_Problem to solve_: Could you restate all of the entries, word for word?

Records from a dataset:

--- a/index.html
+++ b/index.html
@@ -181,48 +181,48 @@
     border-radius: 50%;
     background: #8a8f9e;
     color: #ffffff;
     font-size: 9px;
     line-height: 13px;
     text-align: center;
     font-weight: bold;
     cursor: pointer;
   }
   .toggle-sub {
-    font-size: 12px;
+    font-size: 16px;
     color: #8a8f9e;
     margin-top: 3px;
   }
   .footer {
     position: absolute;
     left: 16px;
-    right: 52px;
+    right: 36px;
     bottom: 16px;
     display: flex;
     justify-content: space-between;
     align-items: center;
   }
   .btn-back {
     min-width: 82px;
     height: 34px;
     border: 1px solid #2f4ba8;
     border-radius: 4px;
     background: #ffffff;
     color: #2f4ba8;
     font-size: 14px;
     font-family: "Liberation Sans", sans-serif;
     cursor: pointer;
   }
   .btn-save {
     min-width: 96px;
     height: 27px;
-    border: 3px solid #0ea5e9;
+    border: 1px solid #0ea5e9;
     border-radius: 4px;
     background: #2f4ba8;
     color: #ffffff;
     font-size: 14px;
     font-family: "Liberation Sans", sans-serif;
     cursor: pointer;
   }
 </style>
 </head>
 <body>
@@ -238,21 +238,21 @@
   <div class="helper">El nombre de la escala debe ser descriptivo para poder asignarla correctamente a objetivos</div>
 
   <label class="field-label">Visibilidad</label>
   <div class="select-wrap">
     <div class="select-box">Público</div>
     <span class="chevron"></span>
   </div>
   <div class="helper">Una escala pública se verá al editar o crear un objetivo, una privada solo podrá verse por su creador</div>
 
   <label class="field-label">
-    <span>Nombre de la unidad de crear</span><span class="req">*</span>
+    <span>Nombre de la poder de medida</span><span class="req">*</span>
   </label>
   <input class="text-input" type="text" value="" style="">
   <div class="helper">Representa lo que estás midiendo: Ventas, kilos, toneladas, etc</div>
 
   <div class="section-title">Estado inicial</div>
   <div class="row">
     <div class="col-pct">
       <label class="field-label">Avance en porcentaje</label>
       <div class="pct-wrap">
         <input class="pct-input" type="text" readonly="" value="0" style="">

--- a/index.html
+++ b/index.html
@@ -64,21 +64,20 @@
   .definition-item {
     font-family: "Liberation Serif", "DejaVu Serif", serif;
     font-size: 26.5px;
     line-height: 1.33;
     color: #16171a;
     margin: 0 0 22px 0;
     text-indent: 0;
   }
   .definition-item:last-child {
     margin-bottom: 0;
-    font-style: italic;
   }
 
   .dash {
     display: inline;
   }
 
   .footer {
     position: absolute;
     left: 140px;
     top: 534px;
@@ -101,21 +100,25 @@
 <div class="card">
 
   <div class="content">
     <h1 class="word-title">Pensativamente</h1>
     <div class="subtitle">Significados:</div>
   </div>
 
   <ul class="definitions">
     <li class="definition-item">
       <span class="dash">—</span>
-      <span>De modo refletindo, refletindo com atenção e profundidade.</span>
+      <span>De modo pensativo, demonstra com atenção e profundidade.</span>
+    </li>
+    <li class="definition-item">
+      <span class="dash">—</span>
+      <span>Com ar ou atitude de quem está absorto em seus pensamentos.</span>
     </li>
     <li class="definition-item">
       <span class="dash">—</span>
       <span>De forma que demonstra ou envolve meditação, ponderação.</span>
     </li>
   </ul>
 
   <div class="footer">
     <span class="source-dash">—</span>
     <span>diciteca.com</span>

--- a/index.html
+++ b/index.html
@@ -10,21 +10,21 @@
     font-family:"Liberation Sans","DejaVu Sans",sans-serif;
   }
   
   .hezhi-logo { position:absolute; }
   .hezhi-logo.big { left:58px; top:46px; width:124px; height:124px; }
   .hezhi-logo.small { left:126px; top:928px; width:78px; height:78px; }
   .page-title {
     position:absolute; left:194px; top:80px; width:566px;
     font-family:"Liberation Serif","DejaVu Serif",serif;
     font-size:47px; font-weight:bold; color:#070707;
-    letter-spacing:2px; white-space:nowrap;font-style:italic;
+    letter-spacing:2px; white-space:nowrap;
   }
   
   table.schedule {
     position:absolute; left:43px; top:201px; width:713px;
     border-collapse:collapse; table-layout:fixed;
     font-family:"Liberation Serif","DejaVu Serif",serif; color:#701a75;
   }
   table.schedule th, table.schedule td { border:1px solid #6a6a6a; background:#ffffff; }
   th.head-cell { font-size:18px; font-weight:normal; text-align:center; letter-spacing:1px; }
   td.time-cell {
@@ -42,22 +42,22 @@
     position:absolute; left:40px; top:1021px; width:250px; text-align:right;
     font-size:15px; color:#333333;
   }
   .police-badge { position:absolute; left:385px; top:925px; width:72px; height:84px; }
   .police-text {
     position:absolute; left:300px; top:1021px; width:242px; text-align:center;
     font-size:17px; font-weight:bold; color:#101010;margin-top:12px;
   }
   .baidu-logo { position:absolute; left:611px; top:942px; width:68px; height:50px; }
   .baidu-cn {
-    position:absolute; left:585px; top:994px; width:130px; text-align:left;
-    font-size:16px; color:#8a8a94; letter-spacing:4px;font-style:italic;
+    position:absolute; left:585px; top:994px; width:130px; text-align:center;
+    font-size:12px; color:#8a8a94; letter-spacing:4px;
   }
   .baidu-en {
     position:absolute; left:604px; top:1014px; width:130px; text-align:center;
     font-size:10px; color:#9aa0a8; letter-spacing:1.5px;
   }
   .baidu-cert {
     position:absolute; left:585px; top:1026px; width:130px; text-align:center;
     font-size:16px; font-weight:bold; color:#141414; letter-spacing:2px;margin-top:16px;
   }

_The completed task_:
--- a/index.html
+++ b/index.html
@@ -181,48 +181,48 @@
     border-radius: 50%;
     background: #8a8f9e;
     color: #ffffff;
     font-size: 9px;
     line-height: 13px;
     text-align: center;
     font-weight: bold;
     cursor: pointer;
   }
   .toggle-sub {
-    font-size: 12px;
+    font-size: 16px;
     color: #8a8f9e;
     margin-top: 3px;
   }
   .footer {
     position: absolute;
     left: 16px;
-    right: 52px;
+    right: 36px;
     bottom: 16px;
     display: flex;
     justify-content: space-between;
     align-items: center;
   }
   .btn-back {
     min-width: 82px;
     height: 34px;
     border: 1px solid #2f4ba8;
     border-radius: 4px;
     background: #ffffff;
     color: #2f4ba8;
     font-size: 14px;
     font-family: "Liberation Sans", sans-serif;
     cursor: pointer;
   }
   .btn-save {
     min-width: 96px;
     height: 27px;
-    border: 3px solid #0ea5e9;
+    border: 1px solid #0ea5e9;
     border-radius: 4px;
     background: #2f4ba8;
     color: #ffffff;
     font-size: 14px;
     font-family: "Liberation Sans", sans-serif;
     cursor: pointer;
   }
 </style>
 </head>
 <body>
@@ -238,21 +238,21 @@
   <div class="helper">El nombre de la escala debe ser descriptivo para poder asignarla correctamente a objetivos</div>
 
   <label class="field-label">Visibilidad</label>
   <div class="select-wrap">
     <div class="select-box">Público</div>
     <span class="chevron"></span>
   </div>
   <div class="helper">Una escala pública se verá al editar o crear un objetivo, una privada solo podrá verse por su creador</div>
 
   <label class="field-label">
-    <span>Nombre de la unidad de crear</span><span class="req">*</span>
+    <span>Nombre de la poder de medida</span><span class="req">*</span>
   </label>
   <input class="text-input" type="text" value="" style="">
   <div class="helper">Representa lo que estás midiendo: Ventas, kilos, toneladas, etc</div>
 
   <div class="section-title">Estado inicial</div>
   <div class="row">
     <div class="col-pct">
       <label class="field-label">Avance en porcentaje</label>
       <div class="pct-wrap">
         <input class="pct-input" type="text" readonly="" value="0" style="">

--- a/index.html
+++ b/index.html
@@ -64,21 +64,20 @@
   .definition-item {
     font-family: "Liberation Serif", "DejaVu Serif", serif;
     font-size: 26.5px;
     line-height: 1.33;
     color: #16171a;
     margin: 0 0 22px 0;
     text-indent: 0;
   }
   .definition-item:last-child {
     margin-bottom: 0;
-    font-style: italic;
   }
 
   .dash {
     display: inline;
   }
 
   .footer {
     position: absolute;
     left: 140px;
     top: 534px;
@@ -101,21 +100,25 @@
 <div class="card">
 
   <div class="content">
     <h1 class="word-title">Pensativamente</h1>
     <div class="subtitle">Significados:</div>
   </div>
 
   <ul class="definitions">
     <li class="definition-item">
       <span class="dash">—</span>
-      <span>De modo refletindo, refletindo com atenção e profundidade.</span>
+      <span>De modo pensativo, demonstra com atenção e profundidade.</span>
+    </li>
+    <li class="definition-item">
+      <span class="dash">—</span>
+      <span>Com ar ou atitude de quem está absorto em seus pensamentos.</span>
     </li>
     <li class="definition-item">
       <span class="dash">—</span>
       <span>De forma que demonstra ou envolve meditação, ponderação.</span>
     </li>
   </ul>
 
   <div class="footer">
     <span class="source-dash">—</span>
     <span>diciteca.com</span>

--- a/index.html
+++ b/index.html
@@ -10,21 +10,21 @@
     font-family:"Liberation Sans","DejaVu Sans",sans-serif;
   }
   
   .hezhi-logo { position:absolute; }
   .hezhi-logo.big { left:58px; top:46px; width:124px; height:124px; }
   .hezhi-logo.small { left:126px; top:928px; width:78px; height:78px; }
   .page-title {
     position:absolute; left:194px; top:80px; width:566px;
     font-family:"Liberation Serif","DejaVu Serif",serif;
     font-size:47px; font-weight:bold; color:#070707;
-    letter-spacing:2px; white-space:nowrap;font-style:italic;
+    letter-spacing:2px; white-space:nowrap;
   }
   
   table.schedule {
     position:absolute; left:43px; top:201px; width:713px;
     border-collapse:collapse; table-layout:fixed;
     font-family:"Liberation Serif","DejaVu Serif",serif; color:#701a75;
   }
   table.schedule th, table.schedule td { border:1px solid #6a6a6a; background:#ffffff; }
   th.head-cell { font-size:18px; font-weight:normal; text-align:center; letter-spacing:1px; }
   td.time-cell {
@@ -42,22 +42,22 @@
     position:absolute; left:40px; top:1021px; width:250px; text-align:right;
     font-size:15px; color:#333333;
   }
   .police-badge { position:absolute; left:385px; top:925px; width:72px; height:84px; }
   .police-text {
     position:absolute; left:300px; top:1021px; width:242px; text-align:center;
     font-size:17px; font-weight:bold; color:#101010;margin-top:12px;
   }
   .baidu-logo { position:absolute; left:611px; top:942px; width:68px; height:50px; }
   .baidu-cn {
-    position:absolute; left:585px; top:994px; width:130px; text-align:left;
-    font-size:16px; color:#8a8a94; letter-spacing:4px;font-style:italic;
+    position:absolute; left:585px; top:994px; width:130px; text-align:center;
+    font-size:12px; color:#8a8a94; letter-spacing:4px;
   }
   .baidu-en {
     position:absolute; left:604px; top:1014px; width:130px; text-align:center;
     font-size:10px; color:#9aa0a8; letter-spacing:1.5px;
   }
   .baidu-cert {
     position:absolute; left:585px; top:1026px; width:130px; text-align:center;
     font-size:16px; font-weight:bold; color:#141414; letter-spacing:2px;margin-top:16px;
   }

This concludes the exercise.